Material for the task →
- - - - -

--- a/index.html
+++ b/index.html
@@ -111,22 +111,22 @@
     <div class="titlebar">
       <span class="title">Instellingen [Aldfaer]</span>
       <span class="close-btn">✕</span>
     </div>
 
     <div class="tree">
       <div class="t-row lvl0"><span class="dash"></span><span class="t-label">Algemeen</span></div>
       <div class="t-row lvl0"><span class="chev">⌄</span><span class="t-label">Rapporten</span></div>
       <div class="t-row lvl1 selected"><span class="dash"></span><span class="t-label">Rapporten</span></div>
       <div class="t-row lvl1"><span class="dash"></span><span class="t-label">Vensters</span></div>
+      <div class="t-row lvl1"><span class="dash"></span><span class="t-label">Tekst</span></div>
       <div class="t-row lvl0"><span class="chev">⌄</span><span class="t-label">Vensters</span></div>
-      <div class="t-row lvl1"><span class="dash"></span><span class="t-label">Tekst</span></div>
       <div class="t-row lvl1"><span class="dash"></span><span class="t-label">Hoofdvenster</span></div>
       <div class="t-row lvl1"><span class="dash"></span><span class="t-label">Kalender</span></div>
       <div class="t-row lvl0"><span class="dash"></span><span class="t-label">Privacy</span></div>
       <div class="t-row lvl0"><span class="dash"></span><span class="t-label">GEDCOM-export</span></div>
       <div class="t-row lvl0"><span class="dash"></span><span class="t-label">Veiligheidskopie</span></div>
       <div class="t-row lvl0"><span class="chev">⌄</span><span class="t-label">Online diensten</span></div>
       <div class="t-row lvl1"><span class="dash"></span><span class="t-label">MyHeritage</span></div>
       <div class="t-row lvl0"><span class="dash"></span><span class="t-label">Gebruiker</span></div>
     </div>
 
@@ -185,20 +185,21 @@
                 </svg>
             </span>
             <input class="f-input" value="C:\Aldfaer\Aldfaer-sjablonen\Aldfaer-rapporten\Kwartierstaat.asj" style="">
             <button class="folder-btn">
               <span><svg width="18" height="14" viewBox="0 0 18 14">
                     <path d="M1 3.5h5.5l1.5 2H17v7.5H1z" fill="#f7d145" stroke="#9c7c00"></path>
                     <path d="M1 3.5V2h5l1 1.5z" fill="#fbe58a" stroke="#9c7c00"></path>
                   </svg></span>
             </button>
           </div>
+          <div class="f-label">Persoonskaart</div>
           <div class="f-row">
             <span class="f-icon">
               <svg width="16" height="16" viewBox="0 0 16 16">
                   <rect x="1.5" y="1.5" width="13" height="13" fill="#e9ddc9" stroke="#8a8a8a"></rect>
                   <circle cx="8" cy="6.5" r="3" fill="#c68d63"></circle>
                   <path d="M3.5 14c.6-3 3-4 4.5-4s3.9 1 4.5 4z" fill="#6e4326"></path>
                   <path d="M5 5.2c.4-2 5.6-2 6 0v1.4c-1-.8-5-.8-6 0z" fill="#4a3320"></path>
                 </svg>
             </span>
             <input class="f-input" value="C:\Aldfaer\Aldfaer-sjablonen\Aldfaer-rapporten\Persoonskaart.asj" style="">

- - - - -

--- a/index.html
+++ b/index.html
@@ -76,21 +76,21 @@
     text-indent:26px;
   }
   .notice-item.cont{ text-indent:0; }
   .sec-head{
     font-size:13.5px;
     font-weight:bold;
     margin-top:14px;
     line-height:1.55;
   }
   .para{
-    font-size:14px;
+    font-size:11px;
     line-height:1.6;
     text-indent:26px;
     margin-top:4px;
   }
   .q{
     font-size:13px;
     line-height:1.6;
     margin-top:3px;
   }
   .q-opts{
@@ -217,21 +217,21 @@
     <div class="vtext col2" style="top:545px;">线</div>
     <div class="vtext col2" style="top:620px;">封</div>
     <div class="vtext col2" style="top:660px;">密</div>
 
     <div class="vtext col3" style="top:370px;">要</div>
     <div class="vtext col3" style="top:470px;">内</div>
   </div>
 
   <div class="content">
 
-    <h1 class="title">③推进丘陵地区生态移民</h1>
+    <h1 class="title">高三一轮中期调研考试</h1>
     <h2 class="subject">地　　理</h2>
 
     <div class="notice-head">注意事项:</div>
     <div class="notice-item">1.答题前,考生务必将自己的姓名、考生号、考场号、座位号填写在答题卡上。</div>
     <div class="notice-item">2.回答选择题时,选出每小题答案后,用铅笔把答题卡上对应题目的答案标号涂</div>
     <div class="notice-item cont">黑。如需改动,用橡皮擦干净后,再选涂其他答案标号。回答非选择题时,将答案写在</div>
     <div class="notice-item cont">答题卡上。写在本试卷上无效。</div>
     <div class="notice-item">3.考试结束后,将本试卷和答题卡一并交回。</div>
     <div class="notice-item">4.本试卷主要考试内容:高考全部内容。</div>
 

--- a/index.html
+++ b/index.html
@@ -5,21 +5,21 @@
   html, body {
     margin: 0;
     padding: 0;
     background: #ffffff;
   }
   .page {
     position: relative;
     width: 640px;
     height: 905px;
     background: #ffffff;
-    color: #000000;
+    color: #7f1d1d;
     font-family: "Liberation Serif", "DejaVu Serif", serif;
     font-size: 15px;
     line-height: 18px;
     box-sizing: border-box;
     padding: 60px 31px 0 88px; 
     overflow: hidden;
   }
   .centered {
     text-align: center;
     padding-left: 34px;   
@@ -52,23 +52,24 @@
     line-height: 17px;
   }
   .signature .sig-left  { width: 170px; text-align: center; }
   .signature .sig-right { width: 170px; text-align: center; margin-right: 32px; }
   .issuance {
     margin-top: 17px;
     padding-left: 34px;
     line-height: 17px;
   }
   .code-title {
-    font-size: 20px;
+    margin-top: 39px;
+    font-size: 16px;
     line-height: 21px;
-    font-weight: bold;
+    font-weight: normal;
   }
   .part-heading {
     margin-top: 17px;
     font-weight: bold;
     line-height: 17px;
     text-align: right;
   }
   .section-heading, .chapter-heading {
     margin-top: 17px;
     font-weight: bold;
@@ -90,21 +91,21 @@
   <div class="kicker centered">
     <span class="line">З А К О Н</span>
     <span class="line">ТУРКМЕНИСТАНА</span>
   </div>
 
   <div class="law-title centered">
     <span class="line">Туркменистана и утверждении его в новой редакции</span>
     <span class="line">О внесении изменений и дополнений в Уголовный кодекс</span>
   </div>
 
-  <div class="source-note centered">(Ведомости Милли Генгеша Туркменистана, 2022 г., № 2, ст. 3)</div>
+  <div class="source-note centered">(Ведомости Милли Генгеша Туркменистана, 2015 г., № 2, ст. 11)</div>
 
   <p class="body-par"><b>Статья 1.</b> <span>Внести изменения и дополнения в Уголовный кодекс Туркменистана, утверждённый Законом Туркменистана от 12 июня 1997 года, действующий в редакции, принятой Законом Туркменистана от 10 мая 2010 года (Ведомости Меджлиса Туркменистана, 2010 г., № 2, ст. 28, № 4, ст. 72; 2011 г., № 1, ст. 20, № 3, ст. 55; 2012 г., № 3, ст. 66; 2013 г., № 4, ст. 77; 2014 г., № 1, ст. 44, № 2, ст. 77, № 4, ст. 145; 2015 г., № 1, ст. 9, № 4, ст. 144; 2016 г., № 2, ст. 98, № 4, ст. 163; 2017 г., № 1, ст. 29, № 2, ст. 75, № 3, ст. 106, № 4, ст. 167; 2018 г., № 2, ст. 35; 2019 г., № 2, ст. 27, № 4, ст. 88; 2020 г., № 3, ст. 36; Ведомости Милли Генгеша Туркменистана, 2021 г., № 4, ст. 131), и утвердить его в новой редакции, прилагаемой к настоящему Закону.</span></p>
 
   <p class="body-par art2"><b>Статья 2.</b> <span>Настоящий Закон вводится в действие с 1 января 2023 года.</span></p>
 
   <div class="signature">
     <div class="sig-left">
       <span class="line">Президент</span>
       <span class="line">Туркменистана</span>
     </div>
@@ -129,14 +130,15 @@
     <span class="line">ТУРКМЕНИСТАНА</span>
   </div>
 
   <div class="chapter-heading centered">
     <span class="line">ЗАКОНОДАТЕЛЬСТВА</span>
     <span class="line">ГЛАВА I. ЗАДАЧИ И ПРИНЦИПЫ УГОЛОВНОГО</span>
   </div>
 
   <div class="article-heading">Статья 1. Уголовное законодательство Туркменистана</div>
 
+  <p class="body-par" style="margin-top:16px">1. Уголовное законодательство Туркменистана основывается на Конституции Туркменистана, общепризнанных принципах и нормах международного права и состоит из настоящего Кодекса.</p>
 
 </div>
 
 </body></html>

- - - - -

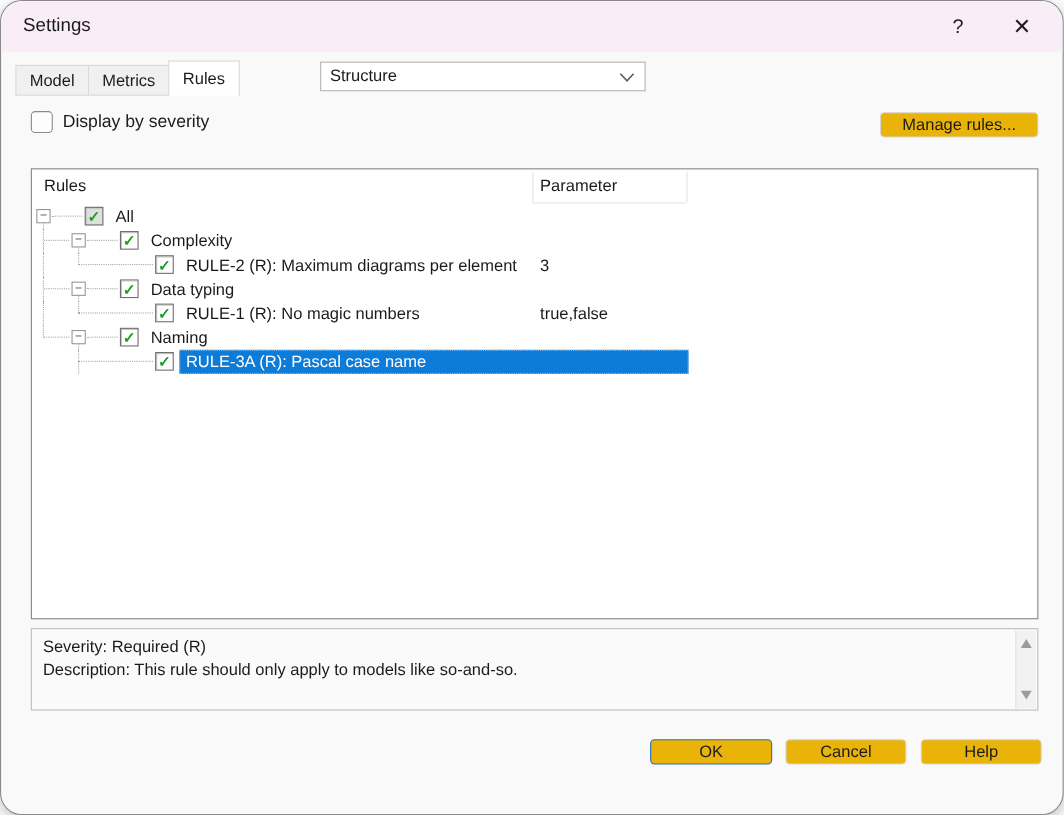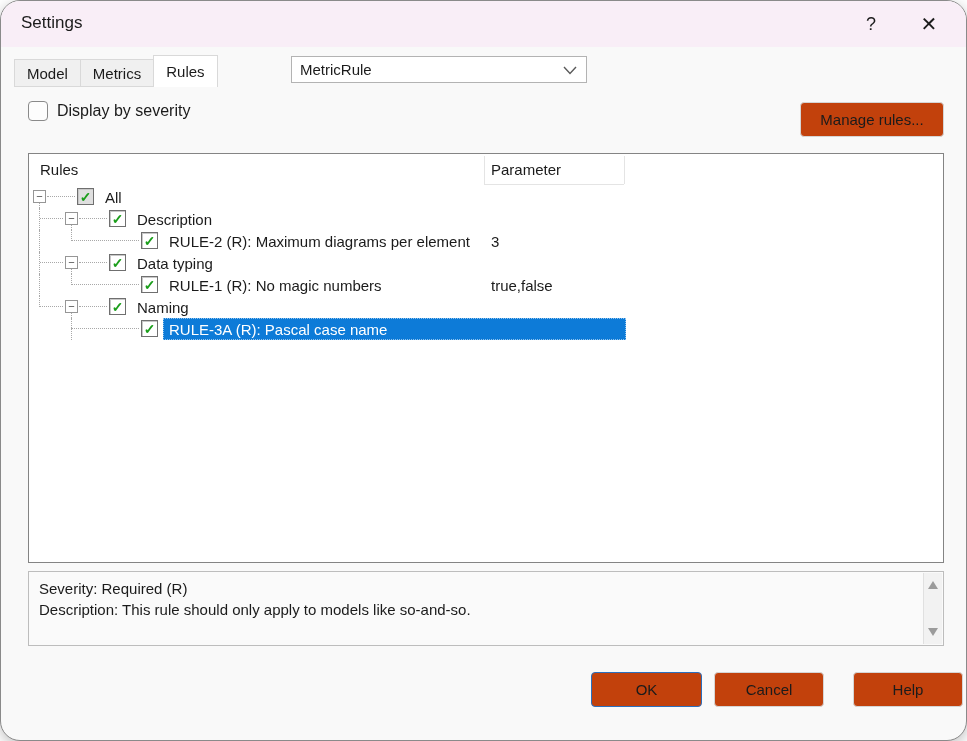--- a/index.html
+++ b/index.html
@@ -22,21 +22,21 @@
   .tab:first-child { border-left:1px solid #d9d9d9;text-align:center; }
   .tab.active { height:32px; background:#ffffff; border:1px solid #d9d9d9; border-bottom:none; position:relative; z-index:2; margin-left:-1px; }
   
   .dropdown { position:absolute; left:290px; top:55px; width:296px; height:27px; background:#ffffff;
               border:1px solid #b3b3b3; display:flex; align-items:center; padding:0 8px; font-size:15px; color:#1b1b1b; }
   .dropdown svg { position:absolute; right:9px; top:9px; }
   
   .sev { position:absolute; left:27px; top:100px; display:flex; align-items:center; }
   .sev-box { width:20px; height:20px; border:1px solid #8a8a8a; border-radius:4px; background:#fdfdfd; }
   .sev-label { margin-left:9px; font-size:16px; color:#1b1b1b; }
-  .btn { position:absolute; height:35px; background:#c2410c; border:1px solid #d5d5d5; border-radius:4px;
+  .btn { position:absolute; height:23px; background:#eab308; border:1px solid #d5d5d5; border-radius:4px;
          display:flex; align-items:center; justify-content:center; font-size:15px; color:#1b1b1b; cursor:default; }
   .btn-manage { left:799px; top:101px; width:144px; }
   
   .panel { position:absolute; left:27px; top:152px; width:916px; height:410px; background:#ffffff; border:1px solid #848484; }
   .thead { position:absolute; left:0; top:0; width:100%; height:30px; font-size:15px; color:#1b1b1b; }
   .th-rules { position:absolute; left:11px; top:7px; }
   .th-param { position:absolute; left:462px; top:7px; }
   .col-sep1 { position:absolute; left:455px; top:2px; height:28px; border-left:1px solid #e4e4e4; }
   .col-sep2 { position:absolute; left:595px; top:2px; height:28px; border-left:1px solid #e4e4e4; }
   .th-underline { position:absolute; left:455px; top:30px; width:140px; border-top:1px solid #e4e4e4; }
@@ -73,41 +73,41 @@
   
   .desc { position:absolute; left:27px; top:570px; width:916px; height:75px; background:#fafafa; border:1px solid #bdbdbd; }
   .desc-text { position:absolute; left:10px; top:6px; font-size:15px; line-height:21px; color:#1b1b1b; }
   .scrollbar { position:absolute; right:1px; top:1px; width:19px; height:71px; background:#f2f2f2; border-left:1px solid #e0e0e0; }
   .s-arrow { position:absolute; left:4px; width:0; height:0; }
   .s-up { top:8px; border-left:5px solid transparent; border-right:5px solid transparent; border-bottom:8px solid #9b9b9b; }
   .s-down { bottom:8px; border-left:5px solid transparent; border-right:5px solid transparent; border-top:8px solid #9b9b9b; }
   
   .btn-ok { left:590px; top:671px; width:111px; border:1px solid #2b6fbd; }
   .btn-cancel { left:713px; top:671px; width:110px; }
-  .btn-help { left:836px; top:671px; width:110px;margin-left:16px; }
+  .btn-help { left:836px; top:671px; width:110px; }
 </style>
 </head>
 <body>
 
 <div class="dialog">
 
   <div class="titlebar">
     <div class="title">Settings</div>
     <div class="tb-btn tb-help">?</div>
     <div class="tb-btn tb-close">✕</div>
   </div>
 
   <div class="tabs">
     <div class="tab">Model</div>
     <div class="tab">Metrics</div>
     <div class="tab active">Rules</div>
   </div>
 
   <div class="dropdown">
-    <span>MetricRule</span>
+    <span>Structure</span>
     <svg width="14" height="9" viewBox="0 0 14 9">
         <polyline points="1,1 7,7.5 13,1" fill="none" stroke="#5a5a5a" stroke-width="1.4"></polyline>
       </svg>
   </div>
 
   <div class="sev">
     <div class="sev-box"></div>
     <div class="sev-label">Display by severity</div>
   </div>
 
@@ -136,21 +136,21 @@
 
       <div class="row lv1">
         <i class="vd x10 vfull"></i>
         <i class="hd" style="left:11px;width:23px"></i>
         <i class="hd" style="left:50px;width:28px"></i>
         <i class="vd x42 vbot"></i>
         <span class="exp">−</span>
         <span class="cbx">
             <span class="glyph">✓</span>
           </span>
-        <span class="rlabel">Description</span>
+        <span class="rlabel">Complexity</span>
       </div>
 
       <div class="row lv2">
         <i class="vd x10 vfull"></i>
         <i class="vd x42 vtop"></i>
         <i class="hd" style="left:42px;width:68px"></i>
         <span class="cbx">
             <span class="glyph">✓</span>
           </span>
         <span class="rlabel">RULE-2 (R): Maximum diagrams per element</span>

- - - - -

Your instructions →
Reproduce each line of the records in which "path" appears.

Response below →
                     <path d="M1 3.5h5.5l1.5 2H17v7.5H1z" fill="#f7d145" stroke="#9c7c00"></path>
                     <path d="M1 3.5V2h5l1 1.5z" fill="#fbe58a" stroke="#9c7c00"></path>
                   <path d="M3.5 14c.6-3 3-4 4.5-4s3.9 1 4.5 4z" fill="#6e4326"></path>
                   <path d="M5 5.2c.4-2 5.6-2 6 0v1.4c-1-.8-5-.8-6 0z" fill="#4a3320"></path>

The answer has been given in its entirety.